Every second of a class meeting matters so it’s natural to look for ways to streamline the administrative tasks that are a part of course management. Taking attendance is an undertaking that requires time. The larger the class, potentially the more time required.
We take attendance because we know being present in class is important to student success. There is content processing, and opportunities for dual coding, that occurs in class and is richer than simply reading the text alone. Taking attendance means we are holding students accountable. But are there ways we can shift the accountability, responsibility and motivation to attend class to students?
Here are a few tips for you to consider:
Tip #1 - Help students understand the importance of attendance.
If you're holding students accountable, do they understand why? They might perceive taking attendance as an instructor "control" issue. They might not realize it's about them --- not us. There is clear evidence that attendance is important not only to their grade in a course but their overall degree performance which then leads to a life-long impact in their profession and future learning endeavors --- in other words, their ultimate life quality. Perhaps sharing the research with them might help:
http://journals.sagepub.com/doi/abs/10.3102/0034654310362998
https://www.mnsu.edu/cetl/teachingresources/articles/classattendance.html
http://www.psychologicalscience.org/observer/1101/tips.html
Tip #2 - Make class worth attending.
Are there activities that engage students and assist them in learning something that cannot be done by simply reading the book or listening to a recorded lecture or getting a friend’s notes after class? If you are looking for ways to engage students in class consider the 2014 book "Collaborative Learning Techniques: A Handbook for College Faculty, 2nd Edition" by Elizabeth F. Barkley, Claire H. Major, K. Patricia Cross. It has a wealth of activity ideas and learning environment options. Barkley’s 2010 book “Student Engagement Techniques: A Handbook for College Faculty” is a worthwhile resource as well. In it activities are organized by the type of learning goal (i.e. knowledge, skills, recall, understanding, synthesis and creative thinking, etc.). If you do something in class that helps students learn more deeply and in a way that cannot be replicated outside of class, they will come!

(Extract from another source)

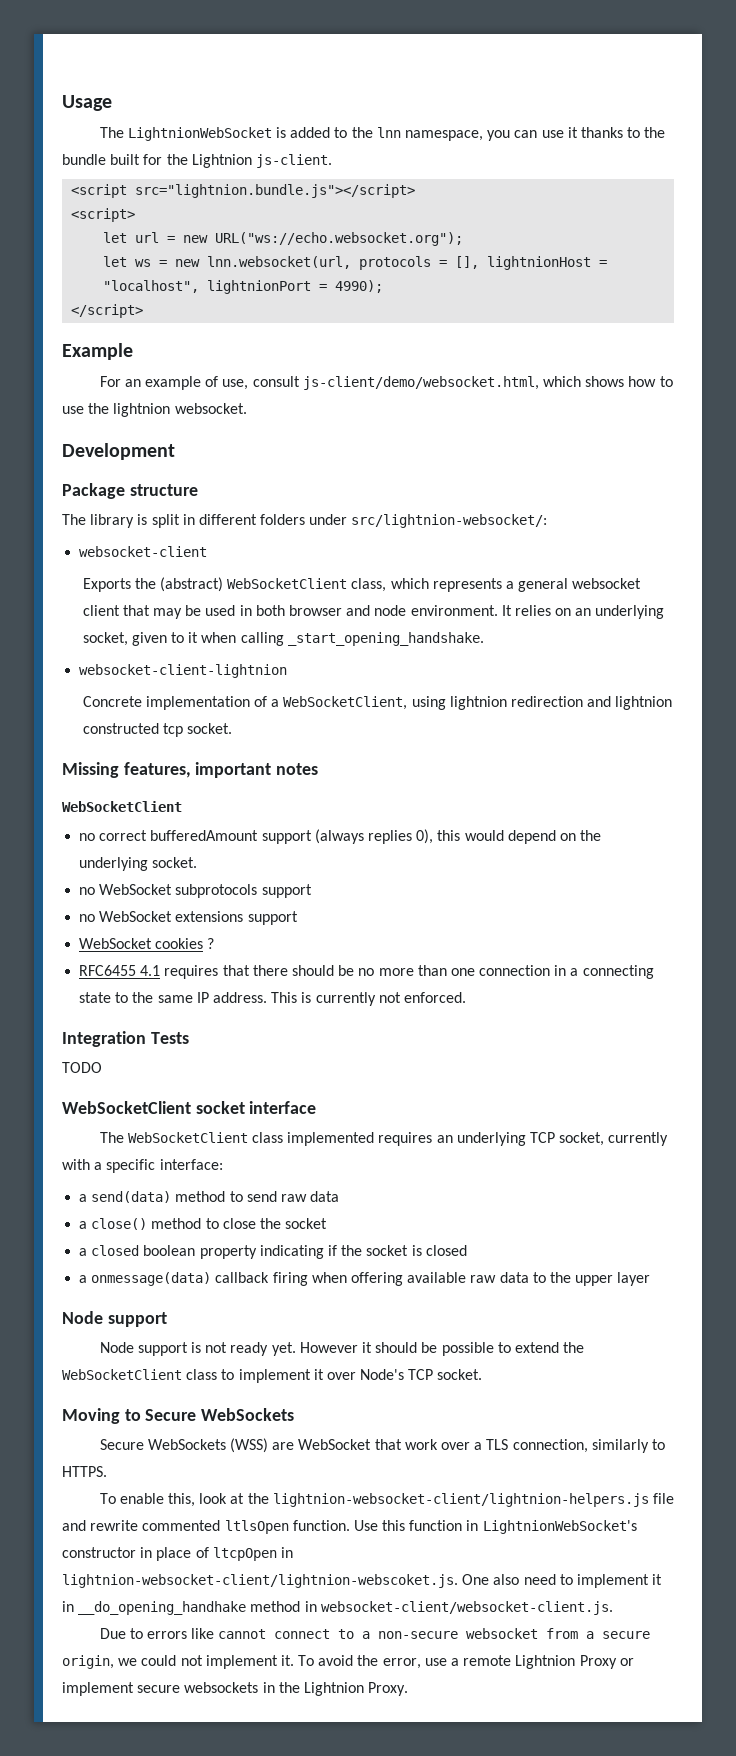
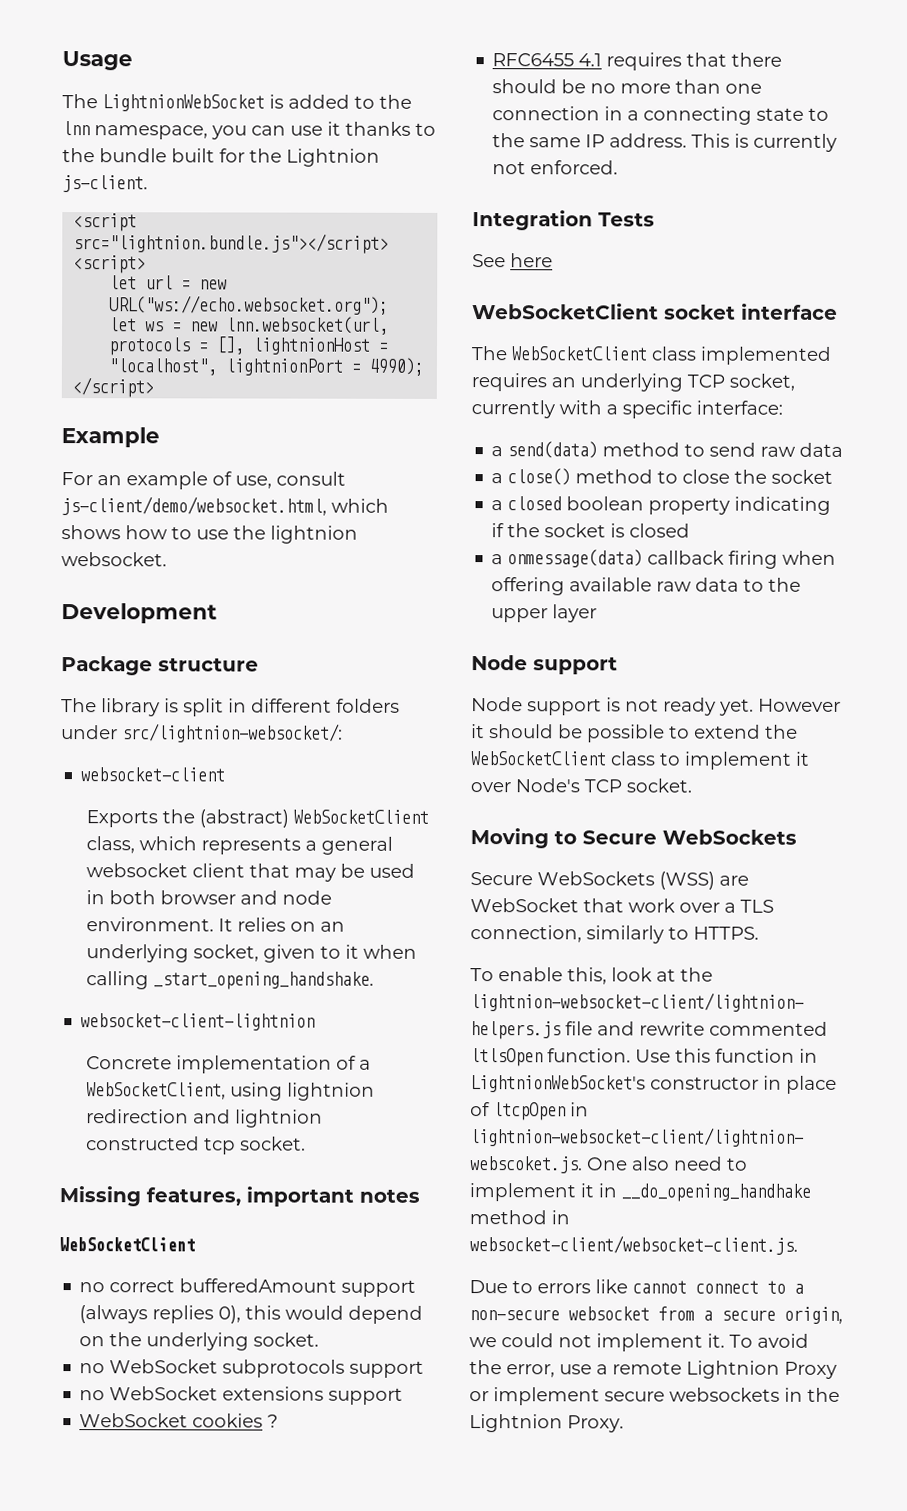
- TODO
+ See here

Tip #3 - Make students accountable not just for attending, but for learning something.
Just because a student is physically “in class” doesn't mean they are cognitively "in class". Below are some ideas that could serve both as an attendance check and as a knowledge check conducted during class and worth participation points for completing the exercise. You may be thinking that this will require even more time than taking attendance, but activities like these will also tell you if learners were really “there”. Plus, they can save you time by recognizing quickly if students understand something before you’ve spent more time explaining it.
-
Idea #1 (Beginning of Class) - This What I Know
Randomly call on students at the beginning of class and ask them to tell you one thing they already understand about the content before you jump into lecturing.
- Idea #2 (Beginning of Class and End of Class) - Stump the Expert
As students enter the class, require them to turn in a 3x5 card with their name and a question on it. Randomly pull from the questions, ask where the student is seated so you can talk directly to them and answer questions for the first few minutes of class (answers can include the response “that will be covered in today’s lecture”). At the end of class, pull a few more questions to answer and wrap up by asking if there’s a question that remains unanswered.
-
Idea #3 (End of Class) - Graphic Organizer
During the last 5 minutes of class, give students a list of the main concepts discussed during the session and ask them to draw a picture connecting the concepts to one another with a sentence explaining why they are connecting them. This can be done on paper, in bCourses using the Whiteboard, in SuiteC, or with concept mapping software such as LucidChart (lucidchart.com).